Linked lists are very flexible: With the modification of one pointer, you can make a massive change, where the same operation would be very inefficient in an array list.
They can be useful for concurrent data structures. (There is now a non-concurrent real-world usage sample below - that would not be there if @Neil hadn't mentioned FORTRAN. ;-)
For example, ConcurrentDictionary<TKey, TValue>
in .NET 4.0 RC use linked lists to chain items that hash to the same bucket.
The underlying data structure for ConcurrentStack<T>
is also a linked list.
ConcurrentStack<T>
is one of the data structures that serve as the foundation for the new Thread Pool, (with the local "queues" implemented as stacks, essentially). (The other main supporting structure being ConcurrentQueue<T>
.)
The new Thread Pool in turn provides the basis for the work scheduling of the new Task Parallel Library.
So they can certainly be useful - a linked list is currently serving as one of the main supporting structures of at least one great new technology.
(A singly-linked list makes a compelling lock-free - but not wait-free - choice in these cases, because main operations can be carried out with a single CAS (+retries).
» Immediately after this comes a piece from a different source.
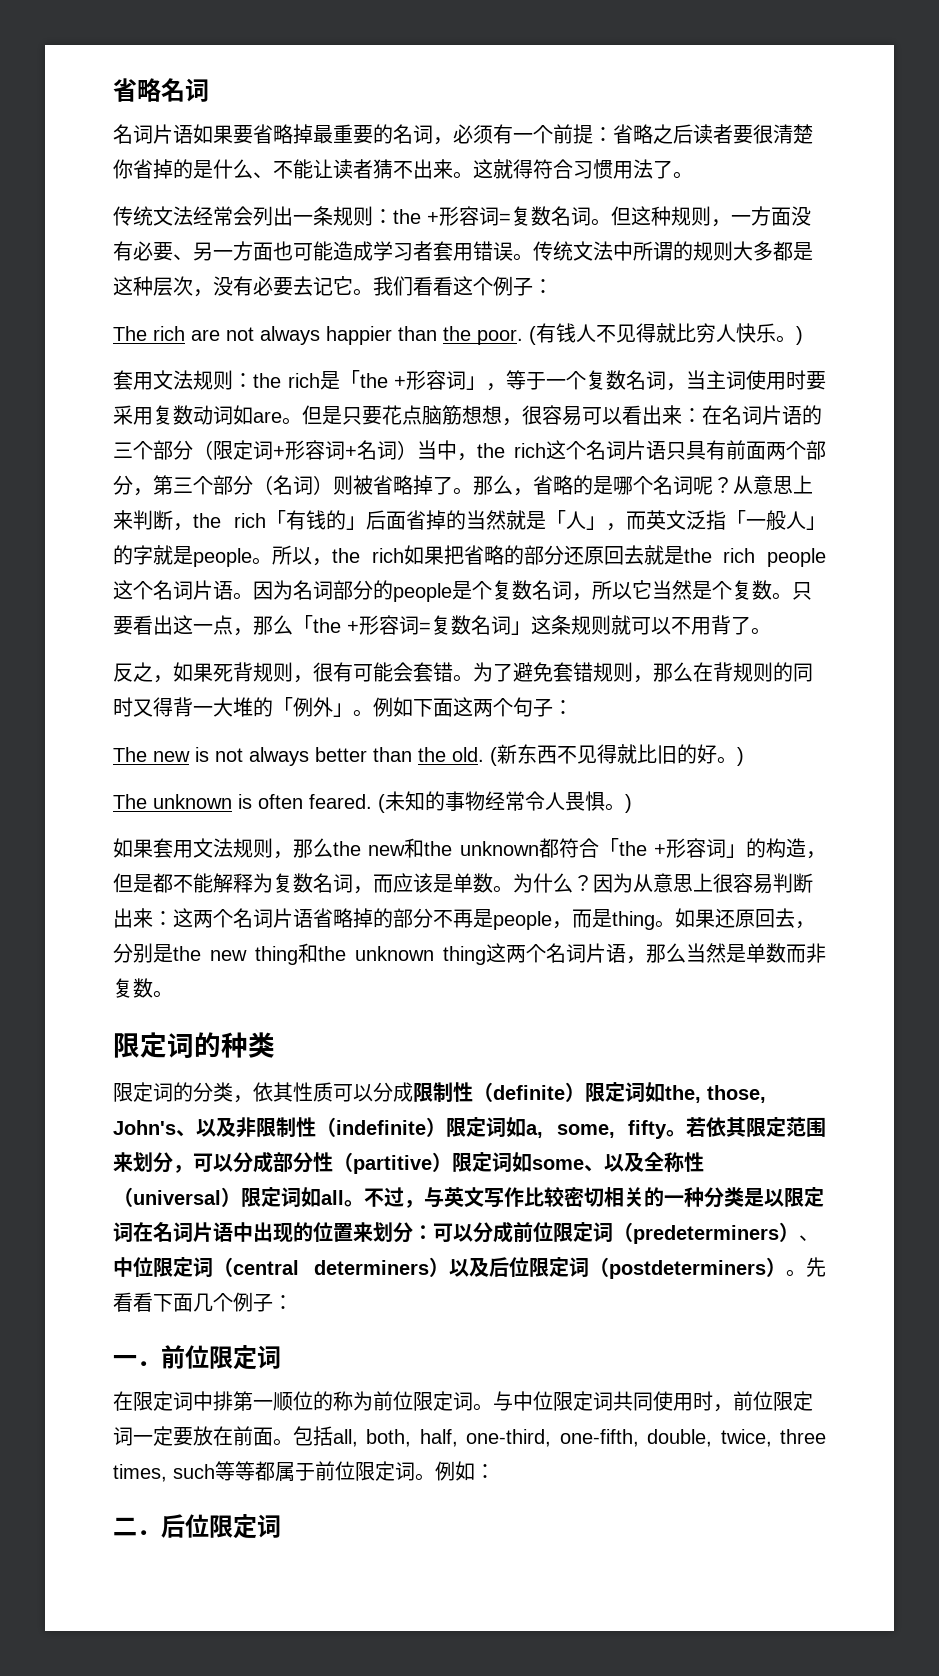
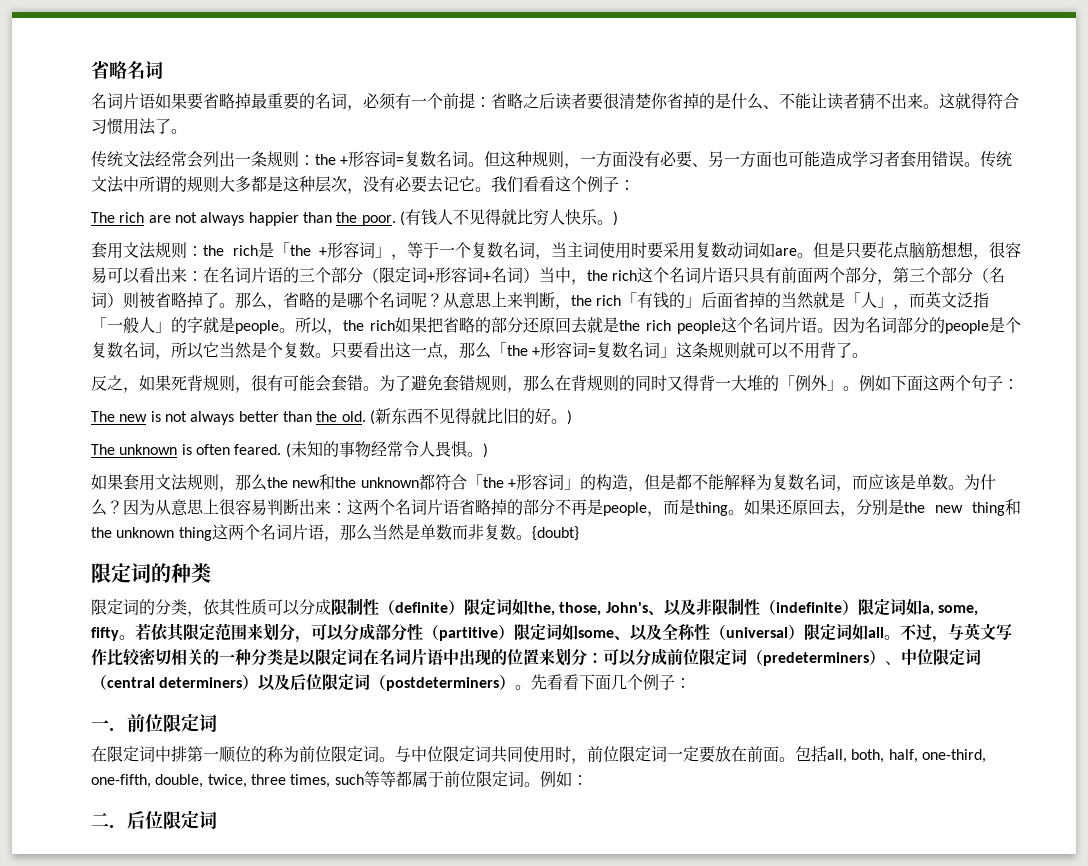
(173, 994) none -> [531,526,579,541] {doubt}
In a modern GC-d environment - such as Java and .NET - the ABA problem can easily be avoided. Just wrap items you add in freshly created nodes and do not reuse those nodes - let the GC do its work. The page on the ABA problem also provides the implementation of a lock-free stack - that actually works in .Net (&Java) with a (GC-ed) Node holding the items.)
Edit:
@Neil:
actually, what you mentioned about FORTRAN reminded me that the same kind of linked lists can be found in probably the most used and abused data structure in .NET:
the plain .NET generic Dictionary<TKey, TValue>
.
Not one, but many linked lists are stored in an array.
- It avoids doing many small (de)allocations on inserts/deletes.
- Initial loading of the hash table is pretty fast, because the array is filled sequentially (plays very nice with CPU cache).
- Not to mention that a chaining hash table is expensive in terms of memory - and this "trick" cuts "pointer sizes" in half on x64.
Essentially, many linked lists are stored in an array. (one for each bucket used.) A free list of reusable nodes is "interwoven" between them (if there were deletes). An array is allocated at the start/on rehash and nodes of chains are kept in it. There is also a free pointer - an index into the array - that follows deletes. ;-) So - believe it or not - the FORTRAN technique still lives on. (...and nowhere else, than in one of the most commonly used .NET data structures ;-).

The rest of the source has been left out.